Wednesday, December 28, 2011
"The Cocktail Party" by T. S. Eliot
The whole thing is written in free verse, which I am not a fan of. And as to "what" the play is about, good luck with that, too. It starts off normally enough with a scene set in the drawing room of Edward and Lavinia Chamberlayne. Edward is attempting to entertain a group of friends as his wife, Lavinia, has left him. A strange man who prefers to remain anonymous is also there, and Edward confesses that his wife has left him. The stranger asks if Edward wants to see her again, to which Edward gives thought, then answers "yes", that despite everything, he believes he still loves her. The stranger indicates that Lavinia will appear on the morrow, but that Edward must not ask her any questions.

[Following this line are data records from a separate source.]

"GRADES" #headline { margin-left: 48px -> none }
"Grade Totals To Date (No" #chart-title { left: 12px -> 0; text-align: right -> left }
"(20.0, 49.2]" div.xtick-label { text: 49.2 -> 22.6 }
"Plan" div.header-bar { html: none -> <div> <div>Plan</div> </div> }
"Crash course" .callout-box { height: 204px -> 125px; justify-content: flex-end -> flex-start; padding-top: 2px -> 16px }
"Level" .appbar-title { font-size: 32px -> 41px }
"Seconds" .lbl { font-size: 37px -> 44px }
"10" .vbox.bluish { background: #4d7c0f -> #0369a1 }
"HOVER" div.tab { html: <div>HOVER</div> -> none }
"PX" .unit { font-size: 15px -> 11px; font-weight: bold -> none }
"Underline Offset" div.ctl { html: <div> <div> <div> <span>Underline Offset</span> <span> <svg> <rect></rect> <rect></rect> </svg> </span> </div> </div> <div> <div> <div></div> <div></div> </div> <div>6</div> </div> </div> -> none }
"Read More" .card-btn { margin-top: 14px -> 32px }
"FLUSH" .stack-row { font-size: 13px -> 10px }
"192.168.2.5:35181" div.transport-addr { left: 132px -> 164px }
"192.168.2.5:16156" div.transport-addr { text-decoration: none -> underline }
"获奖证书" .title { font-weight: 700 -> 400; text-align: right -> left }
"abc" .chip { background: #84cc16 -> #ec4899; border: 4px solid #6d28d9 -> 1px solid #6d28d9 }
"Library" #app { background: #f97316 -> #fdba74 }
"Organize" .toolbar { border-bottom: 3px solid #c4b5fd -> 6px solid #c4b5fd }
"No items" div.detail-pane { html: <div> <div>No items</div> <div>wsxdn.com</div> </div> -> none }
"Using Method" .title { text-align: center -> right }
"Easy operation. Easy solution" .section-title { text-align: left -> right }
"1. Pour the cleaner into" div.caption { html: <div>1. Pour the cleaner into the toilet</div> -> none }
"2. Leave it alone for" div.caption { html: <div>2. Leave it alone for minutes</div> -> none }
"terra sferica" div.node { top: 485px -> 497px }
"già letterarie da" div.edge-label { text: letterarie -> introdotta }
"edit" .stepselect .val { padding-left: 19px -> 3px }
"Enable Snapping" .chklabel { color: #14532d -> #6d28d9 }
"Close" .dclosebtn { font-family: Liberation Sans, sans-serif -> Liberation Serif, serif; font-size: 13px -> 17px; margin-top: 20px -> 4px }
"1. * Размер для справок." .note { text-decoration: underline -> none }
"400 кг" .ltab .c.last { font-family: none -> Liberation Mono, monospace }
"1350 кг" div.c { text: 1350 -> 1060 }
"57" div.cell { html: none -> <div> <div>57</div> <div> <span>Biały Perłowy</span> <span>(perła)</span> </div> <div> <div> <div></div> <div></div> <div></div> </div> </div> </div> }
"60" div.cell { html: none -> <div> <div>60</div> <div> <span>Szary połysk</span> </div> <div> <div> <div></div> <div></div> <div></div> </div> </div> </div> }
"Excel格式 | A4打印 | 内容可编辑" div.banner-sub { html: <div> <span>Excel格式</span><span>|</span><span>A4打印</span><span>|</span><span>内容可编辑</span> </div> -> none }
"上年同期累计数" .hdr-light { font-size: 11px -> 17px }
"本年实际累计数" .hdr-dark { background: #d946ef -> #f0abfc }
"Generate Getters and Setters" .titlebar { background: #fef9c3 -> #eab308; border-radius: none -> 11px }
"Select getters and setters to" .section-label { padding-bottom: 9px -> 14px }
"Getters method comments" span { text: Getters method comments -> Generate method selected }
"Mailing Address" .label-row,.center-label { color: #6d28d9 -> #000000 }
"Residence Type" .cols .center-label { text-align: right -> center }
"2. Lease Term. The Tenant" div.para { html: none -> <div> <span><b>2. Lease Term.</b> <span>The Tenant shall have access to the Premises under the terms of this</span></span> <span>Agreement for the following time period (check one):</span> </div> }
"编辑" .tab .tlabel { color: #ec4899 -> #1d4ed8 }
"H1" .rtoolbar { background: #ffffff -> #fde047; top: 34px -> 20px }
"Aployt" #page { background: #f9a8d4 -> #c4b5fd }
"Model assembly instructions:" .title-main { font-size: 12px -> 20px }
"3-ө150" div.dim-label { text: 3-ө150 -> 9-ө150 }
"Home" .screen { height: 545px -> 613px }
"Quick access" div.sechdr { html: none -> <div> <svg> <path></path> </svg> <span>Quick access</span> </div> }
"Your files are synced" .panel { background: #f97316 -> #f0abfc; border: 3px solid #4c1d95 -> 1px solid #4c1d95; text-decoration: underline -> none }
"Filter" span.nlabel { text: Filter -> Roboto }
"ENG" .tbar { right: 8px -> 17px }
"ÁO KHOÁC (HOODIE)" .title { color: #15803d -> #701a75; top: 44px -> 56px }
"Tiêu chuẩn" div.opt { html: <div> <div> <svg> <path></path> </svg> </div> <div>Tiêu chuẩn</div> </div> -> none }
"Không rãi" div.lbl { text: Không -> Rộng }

Some of the previous guests return and are in and out of the next few scenes, all set in the drawing room. When the second act begins, we are at the office of Sir Henry Harcourt-Reilly, an advisor or psychiatrist of sorts. He meets with Edward, then Lavinia comes in, and there's lots of talk about what they want, but in a very existential way. After they agree to give their marriage another chance, the "advisor" meets with one of the party guests, Celia, and tells her that she has a choice about her life, too.
The third act is again in the Chamberlaynes' drawing room and again the same guests are there, all but Celia. Turns out she took one of the path's suggested by Sir Henry and was killed in a foreign country on a mission of mercy (or something like that, I'm still not sure). There's more existential talk about how life is strange, etc, then the play closes.
So what can I say about this? Well, if the reviews on Amazon are any indication, what I can say is that I just don't get this piece at all. It feels like it should be deep and thoughtful, but I mostly just found it boring and confusing, and I don't attribute all that to the free verse. Maybe in the time it was originally published it made more sense, but I just felt like I wasted my time.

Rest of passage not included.